Records shown Start Marker

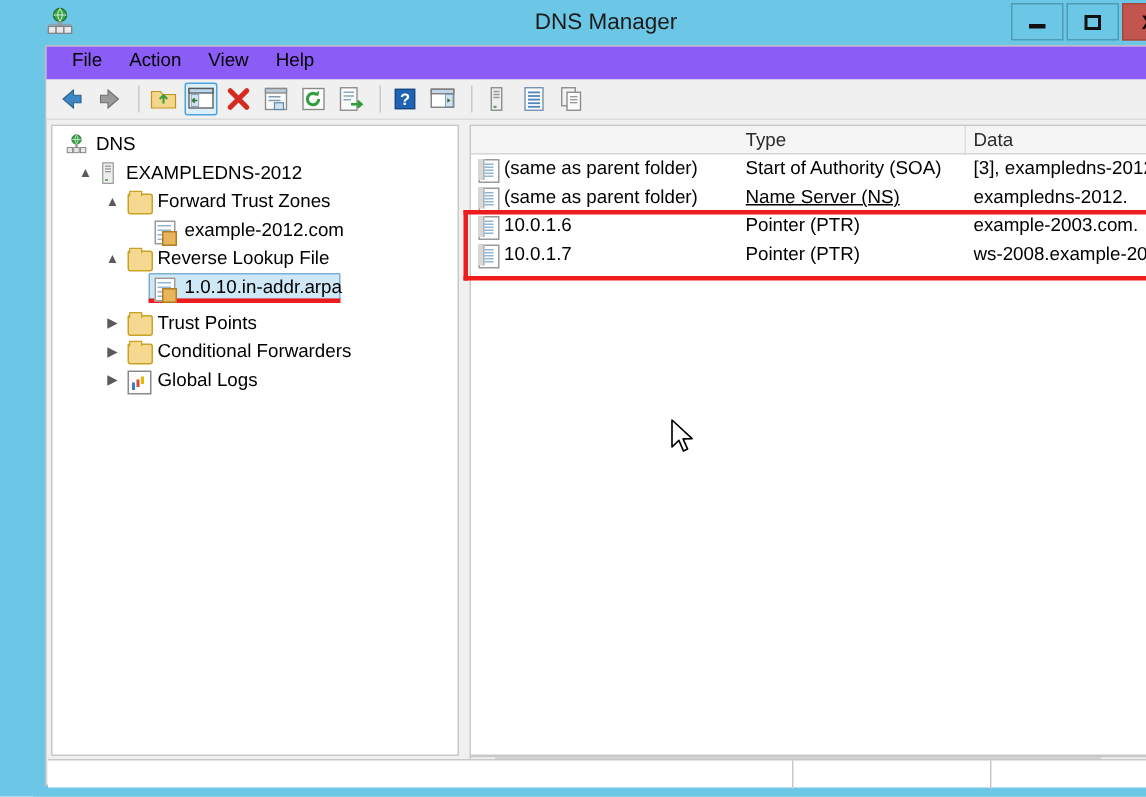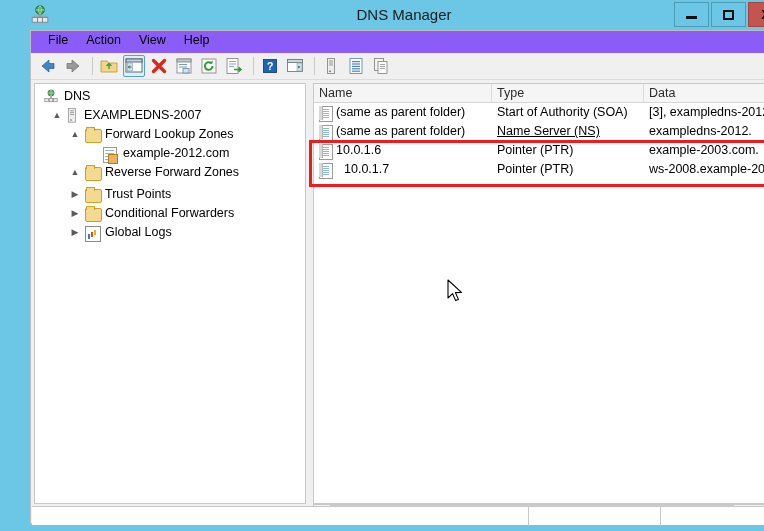"Name" div.lhcell { html: <div>Name</div> -> none }
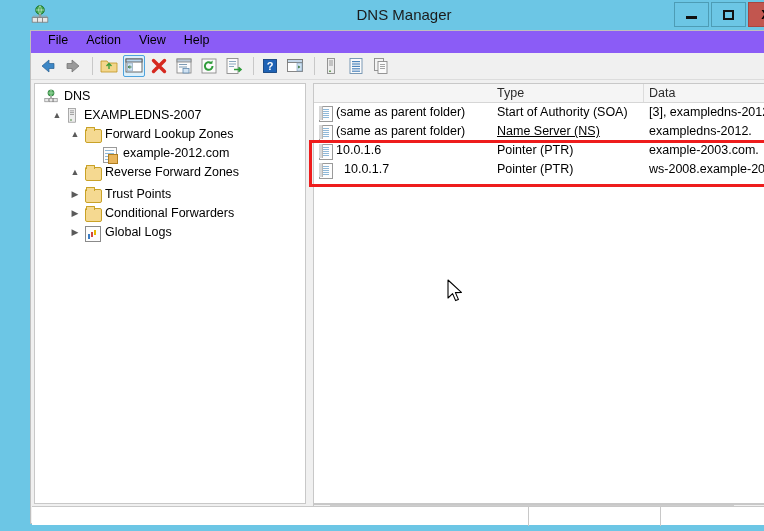"EXAMPLEDNS-2007" span.lb { text: EXAMPLEDNS-2007 -> EXAMPLEDNS-2012 }
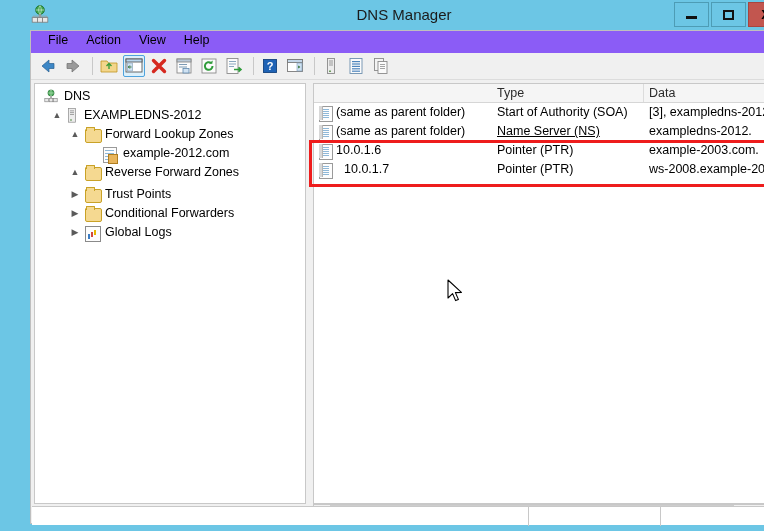"Forward Lookup Zones" span.lb { text: Lookup -> Trust }
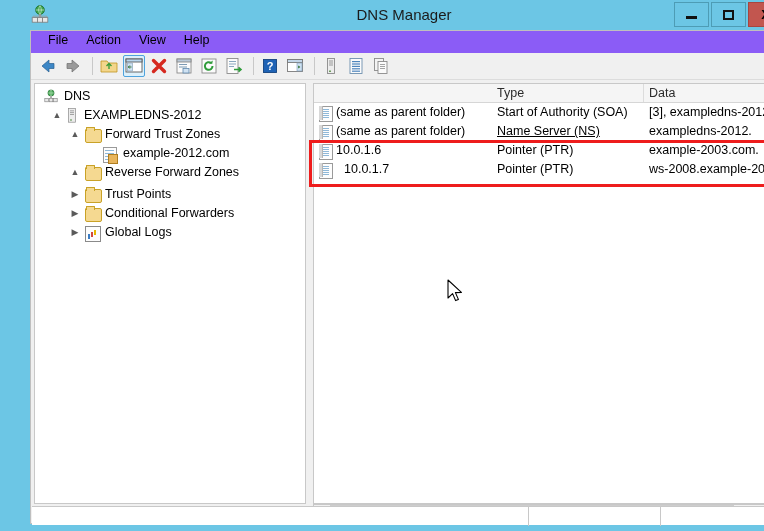"Reverse Forward Zones" span.lb { text: Forward Zones -> Lookup File }
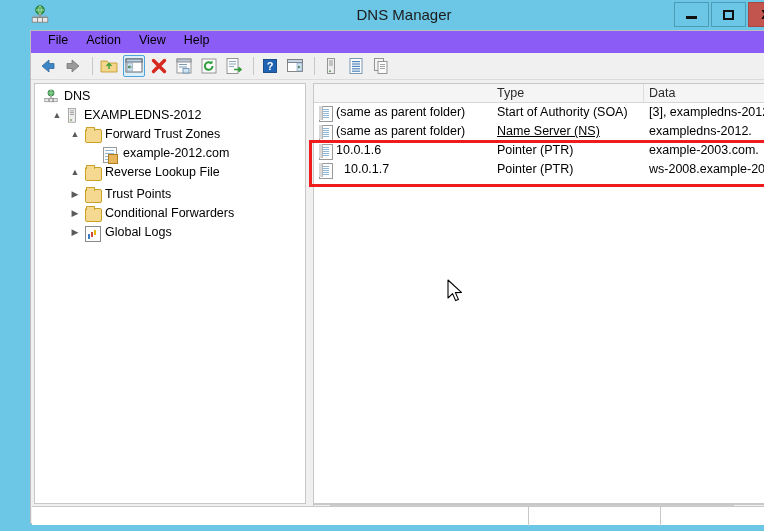"10.0.1.7" span.lcell { left: 30px -> 22px }
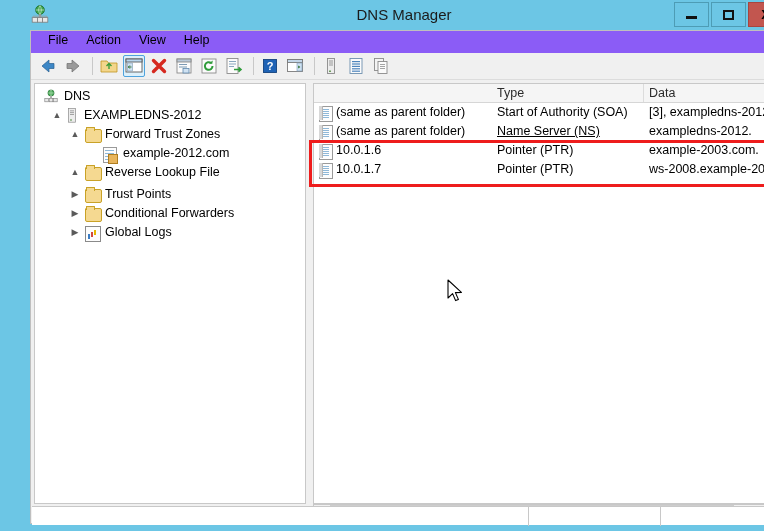"1.0.10.in-addr.arpa" div.trow { html: none -> <div> <span></span> <span></span> <span>1.0.10.in-addr.arpa</span> <span></span> </div> }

Records shown End Marker

§ Instructions to follow: Please produce an exact copy of the listing, omitting the pictures.

§ Task response:
"Name" div.lhcell { html: <div>Name</div> -> none }
"EXAMPLEDNS-2007" span.lb { text: EXAMPLEDNS-2007 -> EXAMPLEDNS-2012 }
"Forward Lookup Zones" span.lb { text: Lookup -> Trust }
"Reverse Forward Zones" span.lb { text: Forward Zones -> Lookup File }
"10.0.1.7" span.lcell { left: 30px -> 22px }
"1.0.10.in-addr.arpa" div.trow { html: none -> <div> <span></span> <span></span> <span>1.0.10.in-addr.arpa</span> <span></span> </div> }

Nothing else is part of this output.